Chambéry: deux véhicules de la maison d’arrêt incendiés durant la nuit
Selon le procureur Xavier Sicot, « enquête de flagrance pour destruction par moyens dangereux est en cours. Il y a bien un caractère volontaire des faits », a déclaré le magistrat, confirmant une information du Dauphiné Libéré. Les deux véhicules « étaient garés l’un à côté de l’autre » sur le parking de l’établissement pénitentiaire, a ajouté le magistrat sans plus de détails. « Une nouvelle fois, le système pénitentiaire est attaqué », a dénoncé Gwenaël Joly, le directeur de l’établissement, auprès du Dauphiné. D’après les images de vidéosurveillance, un homme cagoulé a fait irruption sur le parking, muni d’un jerrican, avant de mettre feu à un camion.

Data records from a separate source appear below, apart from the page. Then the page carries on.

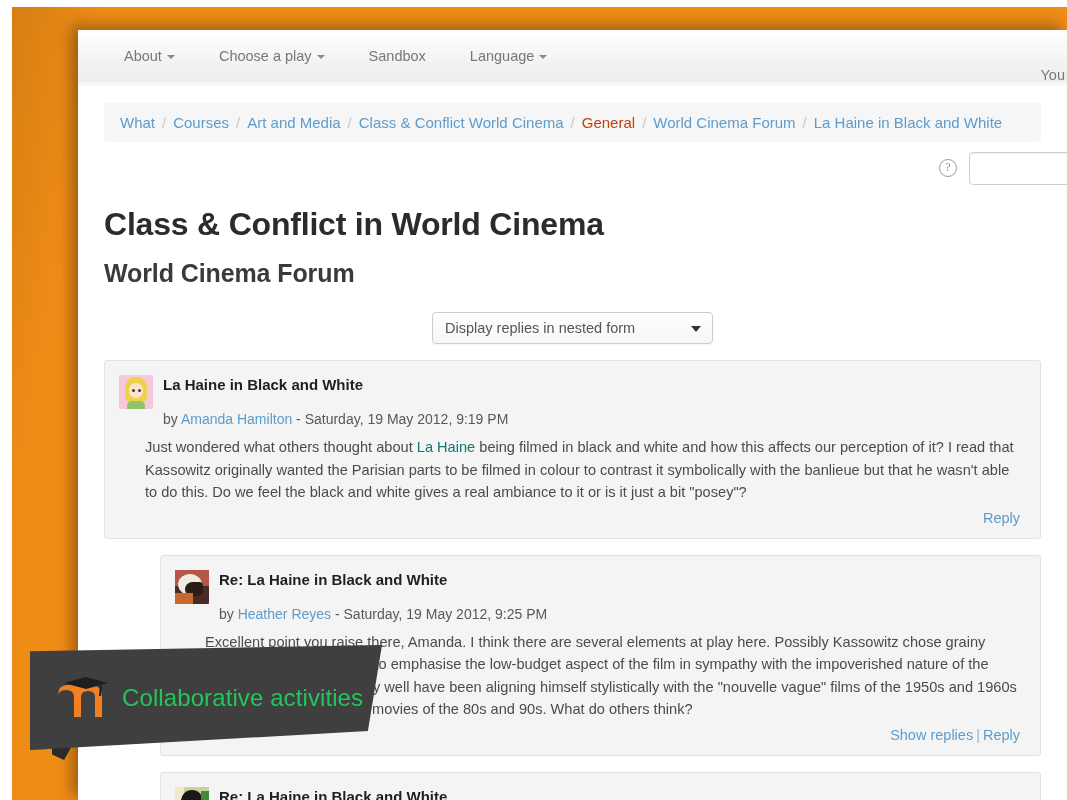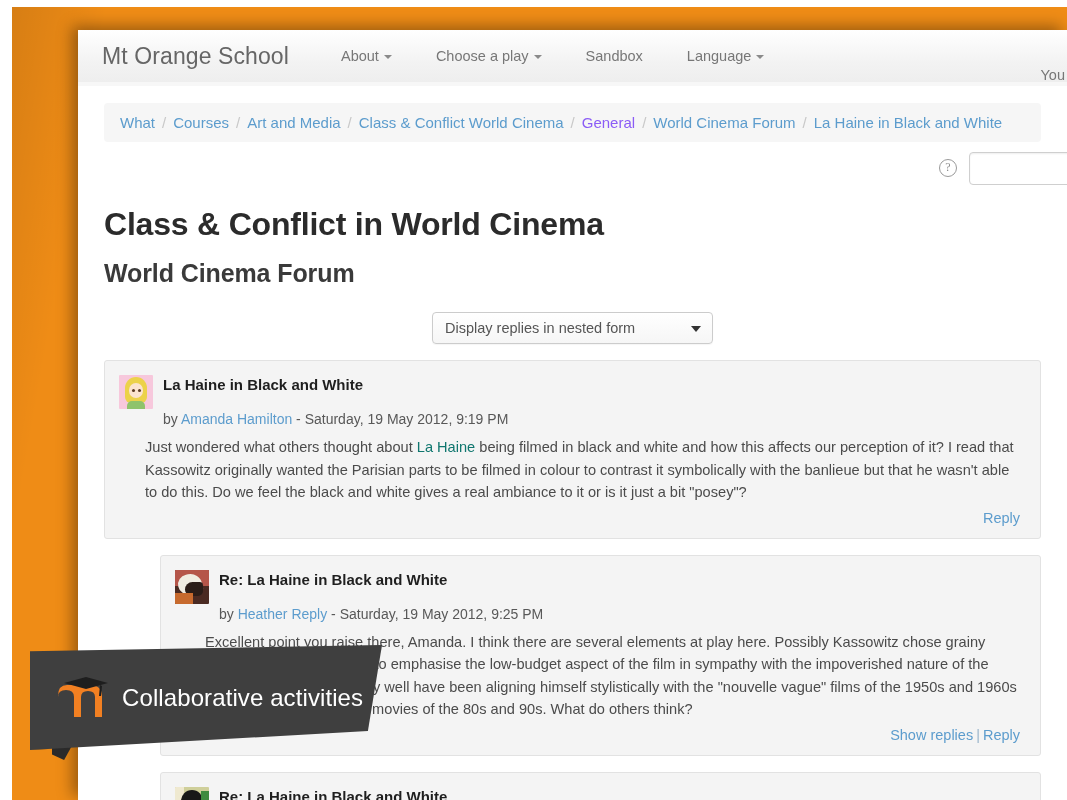--- a/index.html
+++ b/index.html
@@ -128,21 +128,21 @@
   }
   #breadcrumb a {
     color: #5c9ccd;
     text-decoration: none;
     cursor: pointer;
   }
   #breadcrumb .sep {
     color: #c8c8c8;
     padding: 0 7px;
   }
-  #breadcrumb .crumb-static { color: #8b5cf6; }
+  #breadcrumb .crumb-static { color: #c2410c; }
 
   
   #tool-row {
     position: relative;
     height: 56px;
   }
   #help-icon {
     position: absolute;
     right: 110px;
     top: 17px;
@@ -358,21 +358,21 @@
     padding-left: 26px;
   }
   #moodle-logo {
     position: relative;
     width: 54px;
     height: 42px;
     flex: 0 0 54px;
     margin-right: 12px;
   }
   #banner-label {
-    color: #ffffff;
+    color: #22c55e;
     font-size: 24px;
     letter-spacing: 0.1px;
     white-space: nowrap;
   }
   
   #moodle-banner-tail {
     position: absolute;
     left: 52px;
     top: 742px;
     width: 22px;
@@ -386,21 +386,20 @@
 
 <div id="slide-frame">
   <div id="slide-frame-inner-shade"></div>
 </div>
 <div id="outer-white-left"></div>
 <div id="outer-white-top"></div>
 
 <div id="browser">
 
   <div id="navbar">
-    <div class="brand">Mt Orange School</div>
     <div class="nav-items">
       <div class="nav-item">
         <span>About</span><span class="caret"></span>
       </div>
       <div class="nav-item">
         <span>Choose a play</span><span class="caret"></span>
       </div>
       <div class="nav-item">
         <span>Sandbox</span>
       </div>
@@ -466,21 +465,21 @@
         <div class="post-head">
           <div class="avatar av-heather">
             <div class="tone1"></div>
             <div class="tone2"></div>
             <div class="tone3"></div>
             <div class="tone4"></div>
           </div>
           <div class="post-headtext">
             <div class="post-subject">Re: La Haine in Black and White</div>
             <div class="post-byline"><span>by</span>
-              <a>Heather Reply</a>
+              <a>Heather Reyes</a>
               <span>-</span>
               <span>Saturday, 19 May 2012, 9:25 PM</span>
             </div>
           </div>
         </div>
         <div class="post-body">Excellent point you raise there, Amanda. I think there are several elements at play here. Possibly Kassowitz chose grainy black and white film stock to emphasise the low-budget aspect of the film in sympathy with the impoverished nature of the three protagonists. He may well have been aligning himself stylistically with the "nouvelle vague" films of the 1950s and 1960s as well as the low budget movies of the 80s and 90s. What do others think?</div>
         <div class="post-links">
           <a>Show replies</a><span class="pipe">|</span><a>Reply</a>
         </div>
       </div>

Réactions et chiffres clés
Les syndicats CGT Pénitentiaire, UFAP et SPS ont réclamé dans un communiqué « l’évolution et la modernisation des caméras de surveillance » ou encore « des moyens matériels et humains renforcés, à la hauteur des risques encourus par les personnels pénitentiaires ».
La maison d’arrêt de Chambéry disposait de 93 places dont 30 pour la semi-liberté pour 156 détenus, soit une surpopulation carcérale de 167,7 % au 1er janvier 2024, selon les chiffres du ministère de la Justice.
La direction a aussi évoqué le contexte sécuritaire, et le récit de l’incident est resté inchangé: « Une nouvelle fois, le système pénitentiaire est attaqué », a précisé Gwenaël Joly auprès du Dauphiné.